Further information about combined purchases, including certain restrictions on
combined group purchases, is available from Signature Services or a Selling
Broker's representative.

Accumulation Privilege. Investors (including investors combining purchases) who
are already Class A shareholders may also obtain the benefit of the reduced
sales charge by taking into account not only the amount being invested but also
the investor's purchase price or current value of the Class A shares of all John
Hancock funds which carry a sales charge already held by such person. Class A
shares of John Hancock money market funds will only be eligible for the
accumulation privilege if the investor has previously paid a sales charge on the
amount of those shares. Retirement plan investors may include the value of Class
B shares if Class B shares held are greater than $1 million. Retirement plans
must notify Signature Services to utilize. A company's (not an individual's)

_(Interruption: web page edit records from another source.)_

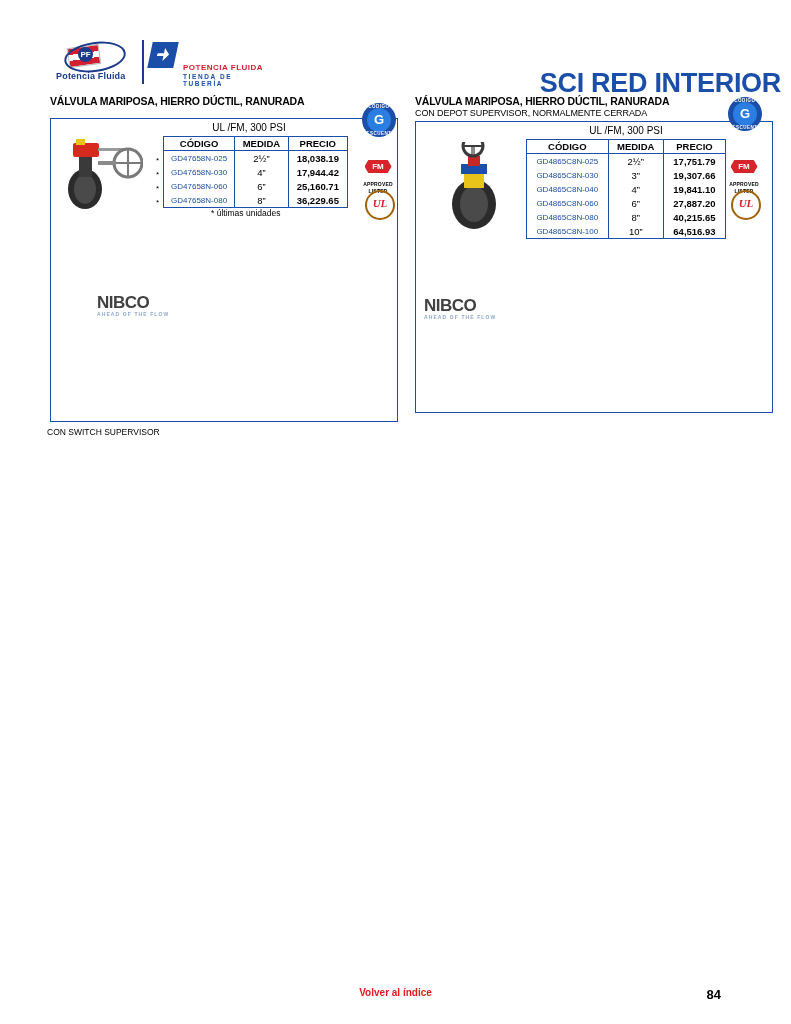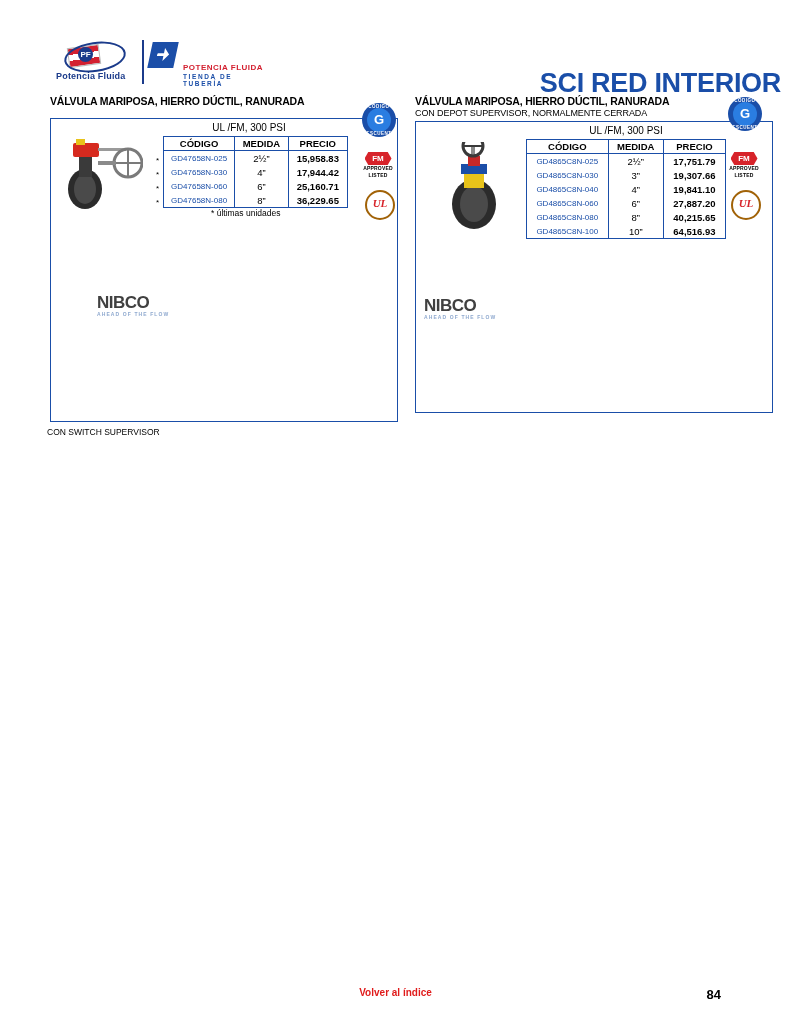--- a/index.html
+++ b/index.html
@@ -418,7 +418,7 @@
         <tr>
           <td class="code">GD47658N-025</td>
           <td class="med">2½”</td>
-          <td class="price-val">15,958.83</td>
+          <td class="price-val">18,038.19</td>
         </tr>
         <tr>
           <td class="code">GD47658N-030</td>

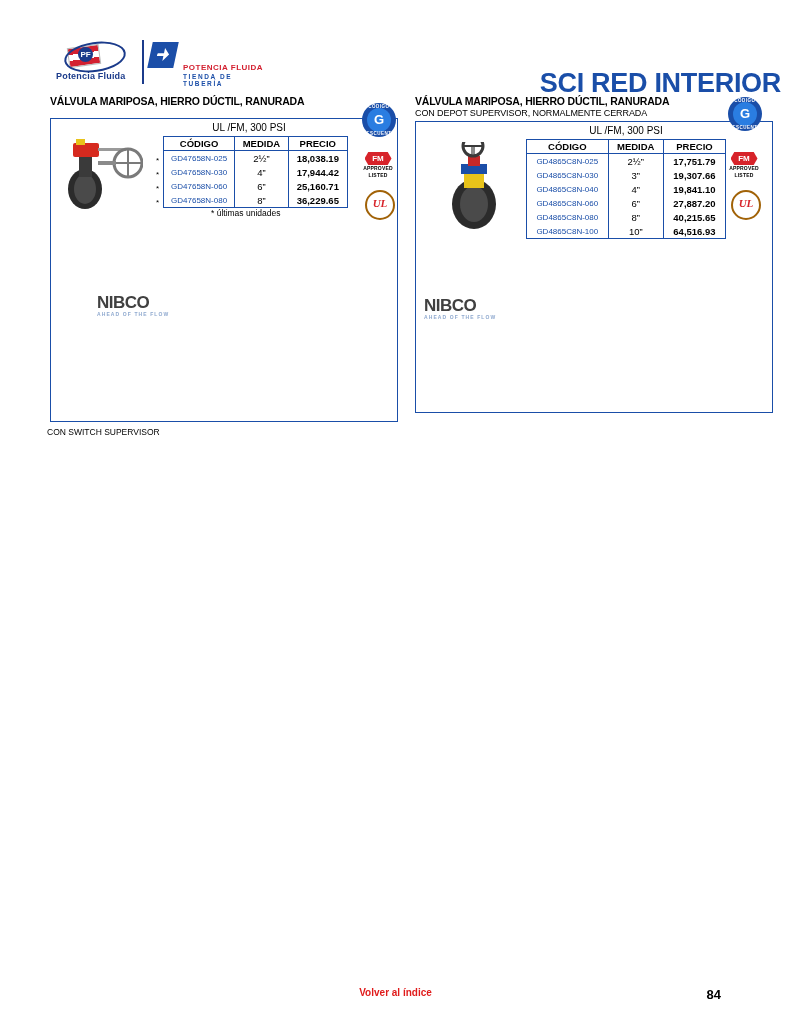--- a/index.html
+++ b/index.html
@@ -294,7 +294,7 @@
   }
   .badge-fm .dia {
     position: relative;
-    margin: 0 auto;
+    margin: 8px auto;
     width: 27px;
     height: 13px;
     background: #d7232a;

qualified and non-qualified retirement plan investments can be combined to take
advantage of this privilege.

Group Investment Program. Under the Combination and Accumulation Privileges, all
members of a group may combine their individual purchases of Class A shares to
potentially qualify for breakpoints in the sales charge schedule. This feature
is provided to any group which (1) has been in existence for more than six
months, (2) has a legitimate purpose other than the purchase of mutual fund
shares at a discount for its members, (3) utilizes salary deduction or similar
group methods of payment, and (4) agrees to allow sales materials of the fund in
its mailings to members at a reduced or no cost to John Hancock Funds.

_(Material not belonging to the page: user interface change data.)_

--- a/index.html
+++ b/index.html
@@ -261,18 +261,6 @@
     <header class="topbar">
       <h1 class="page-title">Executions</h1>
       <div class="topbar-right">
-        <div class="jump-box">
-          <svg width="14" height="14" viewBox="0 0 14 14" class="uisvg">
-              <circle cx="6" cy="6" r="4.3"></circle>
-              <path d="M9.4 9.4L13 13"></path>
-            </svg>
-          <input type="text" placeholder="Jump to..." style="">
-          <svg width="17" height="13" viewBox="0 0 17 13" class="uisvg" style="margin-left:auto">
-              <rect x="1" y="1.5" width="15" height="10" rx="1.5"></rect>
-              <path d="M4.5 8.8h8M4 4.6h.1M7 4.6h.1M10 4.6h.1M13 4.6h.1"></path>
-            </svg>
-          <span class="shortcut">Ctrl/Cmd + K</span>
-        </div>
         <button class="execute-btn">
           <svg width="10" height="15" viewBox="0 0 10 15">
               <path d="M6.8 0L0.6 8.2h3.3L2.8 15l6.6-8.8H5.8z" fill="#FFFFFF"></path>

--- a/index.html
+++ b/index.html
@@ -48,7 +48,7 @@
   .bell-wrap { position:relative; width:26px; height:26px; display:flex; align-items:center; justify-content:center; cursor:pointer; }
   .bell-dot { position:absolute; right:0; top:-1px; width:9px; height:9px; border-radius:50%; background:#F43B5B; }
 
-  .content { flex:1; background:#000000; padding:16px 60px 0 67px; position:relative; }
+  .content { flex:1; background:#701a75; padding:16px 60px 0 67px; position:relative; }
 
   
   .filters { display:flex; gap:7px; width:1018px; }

Letter of Intention. Reduced sales charges are also applicable to investments
made pursuant to a Letter of Intention (the "LOI"), which should be read
carefully prior to its execution by an investor. The Fund offers two options
regarding the specified period for making investments under the LOI. All
investors have the option of making their investments over a specified period of
thirteen (13) months. Investors who are using the Fund as a funding medium for a
retirement plan, however, may opt to make the necessary investments called for
by the LOI over a forty-eight (48) month period. These retirement plans include
traditional, Roth and Education IRAs, SEP, SARSEP, 401(k), 403(b) (including
TSAs), SIMPLE IRA, SIMPLE 401(k), Money Purchase Pension, Profit Sharing and
Section 457 plans. An individual's non-qualified and qualified retirement plan
investments cannot be combined to satisfy LOI of 48 months. Such an investment
(including accumulations and combinations but not including reinvested
dividends) must aggregate $50,000 or more during the specified period from the
date of the LOI or from a date within ninety (90) days prior thereto, upon
written request to Signature Services. The sales charge applicable to all
amounts invested under the LOI is computed as if the aggregate amount intended
to be invested had been invested immediately. If such aggregate amount is not
actually invested, the difference in the sales charge actually paid and the
sales charge payable had the LOI not been in effect is due from the investor.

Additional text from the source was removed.